- Nearest city: Novo Aripuanã, Amazonas
- Coordinates: 7°05′53″S 60°35′56″W﻿ / ﻿7.098°S 60.599°W
- Area: 751,302.17 hectares (1,856,508.1 acres)
- Designation: National forest
- Created: 11 May 2016
- Administrator: Chico Mendes Institute for Biodiversity Conservation

= Aripuanã National Forest =

National forest in Amazonas, Brazil

The Aripuanã National Forest (Floresta Nacional do Aripuanã) is a national forest in the state of Amazonas, Brazil.
It supports sustainable forestry, and also protects the environment, supports scientific research and protects the sustainable lifestyle of the traditional inhabitants of the forest.

==Location==

The Aripuanã National Forest covers parts of the municipalities of Novo Aripuanã (73.71%), Manicoré (9.27%) and Apuí (17.03%) in the state of Amazonas.
It has an area of 751302.17 ha.
The forest lies to the north of the Trans-Amazonian Highway (BR-230).
The Aripuanã River, a tributary of the Madeira River, flows north through the forest.
The Manicoré Biological Reserve and the Campos de Manicoré Environmental Protection Area adjoin the forest to the west, and the Acari National Park lies to the east.
The Juma Sustainable Development Reserve is to the north.

==Environment==

The forest is in the Amazon biome.
The forest has great biological wealth, with at least three species of primate and two of birds discovered in the decade before it was created.
Vegetation is mainly dense rainforest with some pioneer formations, and has not suffered as much deforestation as other areas of the Amazon.
The reserve holds a wide range of palm tree species, and has endangered tree species such as the Bertholletia excelsa, Amburana cearensis var. Acreana, Swietenia macrophylla and Aniba rosaeodora.
The region has a variety of environments and diverse fauna, although there have been few studies.
The Madeira River basin is estimated to harbor about 800 species of birds, and is an area with many primates including endemic species.

==History==

Creation of the Aripuanã National Forest and other conservation units created at the same time followed studies by the Chico Mendes Institute for Biodiversity Conservation (ICMBio) with support from the Ministry of the Environment, financed by the Amazon Protected Areas Program (ARPA).
The Aripuanã National Forest was created by presidential decree on 11 May 2016.
It is administered by ICMBio.
The soils are acidic and low fertility, so unsuitable for agriculture or grazing, but the region has been feeling growing pressure from loggers, ranchers and soybean farmers since 2005.
The reserve is part of a shield designed to protect the heart of the Amazon forest from the advance of deforestation.
The forest will let the local economy grow based on sustainable forest management.
It will also help maintain biodiversity and water resource, support scientific research and protect the traditional residents.
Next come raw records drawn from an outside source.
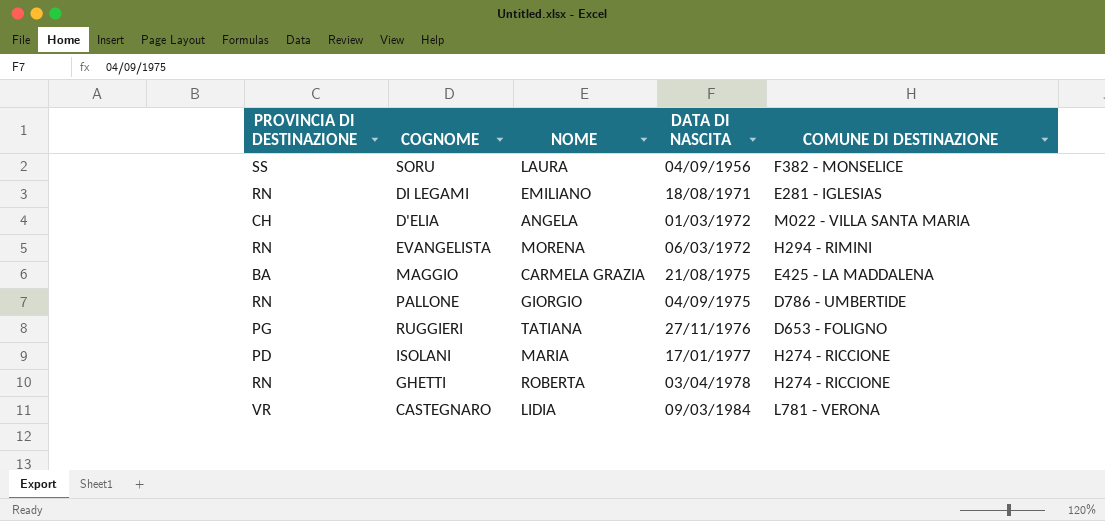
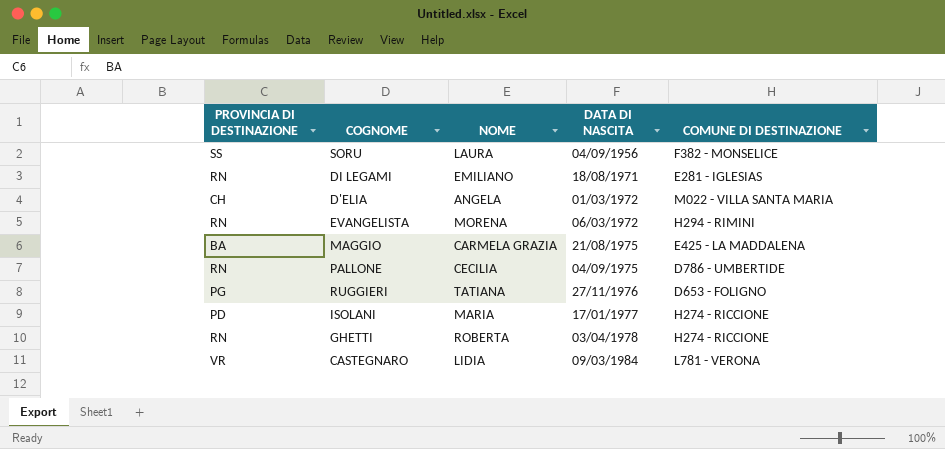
PALLONE | NOME: GIORGIO -> CECILIA

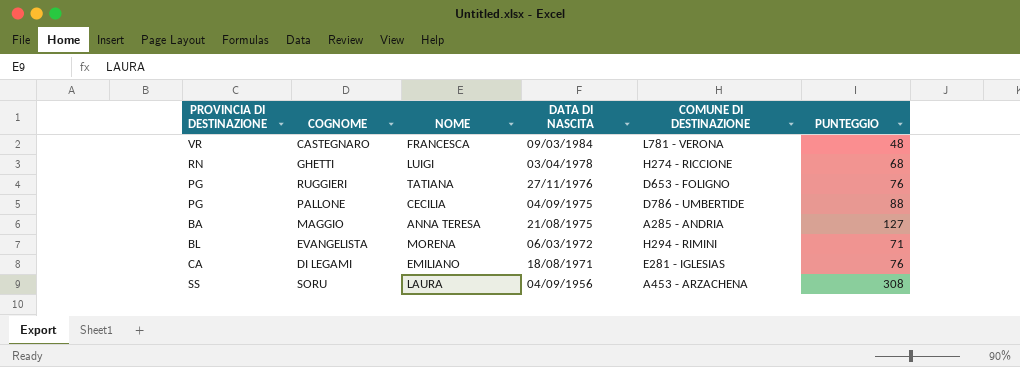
row order: DATA DI NASCITA ascending -> DATA DI NASCITA descending
column PUNTEGGIO | position: none -> 6
row D'ELIA: CH | ANGELA | 01/03/1972 | M022 - VILLA SANTA MARIA -> none
row ISOLANI: PD | MARIA | 17/01/1977 | H274 - RICCIONE -> none
CASTEGNARO | NOME: LIDIA -> FRANCESCA
GHETTI | NOME: ROBERTA -> LUIGI
PALLONE | PROVINCIA DI DESTINAZIONE: RN -> PG
MAGGIO | NOME: CARMELA GRAZIA -> ANNA TERESA
MAGGIO | COMUNE DI DESTINAZIONE: E425 - LA MADDALENA -> A285 - ANDRIA
EVANGELISTA | PROVINCIA DI DESTINAZIONE: RN -> BL
DI LEGAMI | PROVINCIA DI DESTINAZIONE: RN -> CA
SORU | COMUNE DI DESTINAZIONE: F382 - MONSELICE -> A453 - ARZACHENA

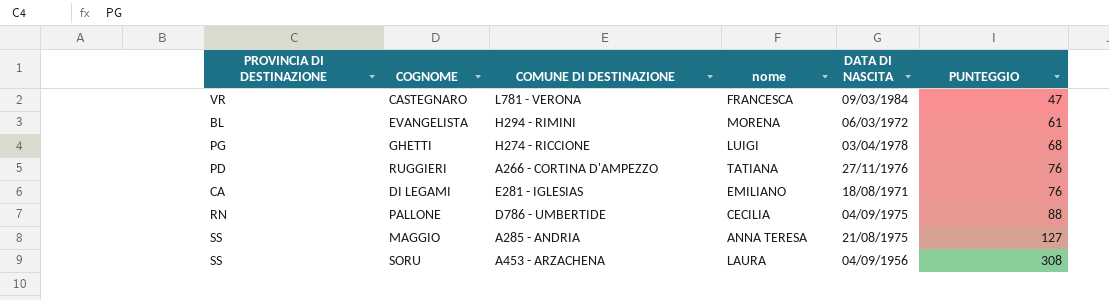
row order: DATA DI NASCITA descending -> PUNTEGGIO ascending
column COMUNE DI DESTINAZIONE | position: 5 -> 3
column name: NOME -> nome
CASTEGNARO | PUNTEGGIO: 48 -> 47
EVANGELISTA | PUNTEGGIO: 71 -> 61
GHETTI | PROVINCIA DI DESTINAZIONE: RN -> PG
RUGGIERI | PROVINCIA DI DESTINAZIONE: PG -> PD
RUGGIERI | COMUNE DI DESTINAZIONE: D653 - FOLIGNO -> A266 - CORTINA D'AMPEZZO
PALLONE | PROVINCIA DI DESTINAZIONE: PG -> RN
MAGGIO | PROVINCIA DI DESTINAZIONE: BA -> SS

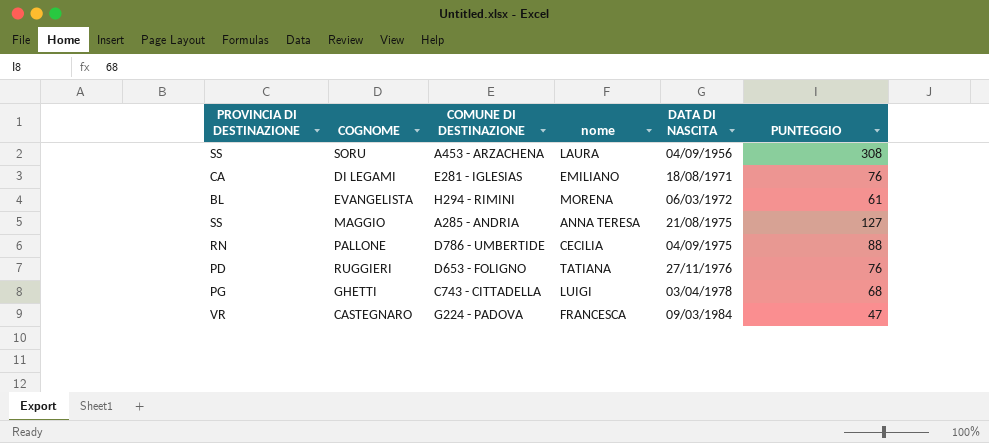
row order: PUNTEGGIO ascending -> DATA DI NASCITA ascending
RUGGIERI | COMUNE DI DESTINAZIONE: A266 - CORTINA D'AMPEZZO -> D653 - FOLIGNO
GHETTI | COMUNE DI DESTINAZIONE: H274 - RICCIONE -> C743 - CITTADELLA
CASTEGNARO | COMUNE DI DESTINAZIONE: L781 - VERONA -> G224 - PADOVA

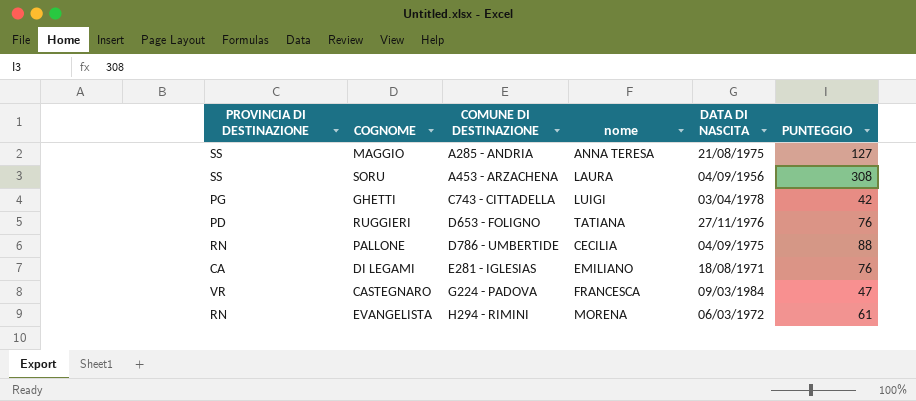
row order: DATA DI NASCITA ascending -> COMUNE DI DESTINAZIONE ascending
GHETTI | PUNTEGGIO: 68 -> 42
EVANGELISTA | PROVINCIA DI DESTINAZIONE: BL -> RN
The reserve is one of five conservation units created in the last week before the provisional removal of president Dilma Rousseff, totalling 2600000 ha, all in the south of Amazonas state.
These were the fully protected Manicoré Biological Reserve with 359063 ha and Acari National Park with 896407 ha, and the sustainable use Campos de Manicoré Environmental Protection Area with 151993 ha, Aripuanã National Forest with 751295 ha and Urupadi National Forest with 537228 ha.
The same package expanded the Amaná National Forest by 141000 ha.

With these units the Dilma government had created about 3400000 ha of new protected areas during her administration, compared to about 26800000 ha by her predecessor Luiz Inácio Lula da Silva. Her administration had also reduced the area of seven protected areas in the Amazon to allow for construction of dams on the Tapajós.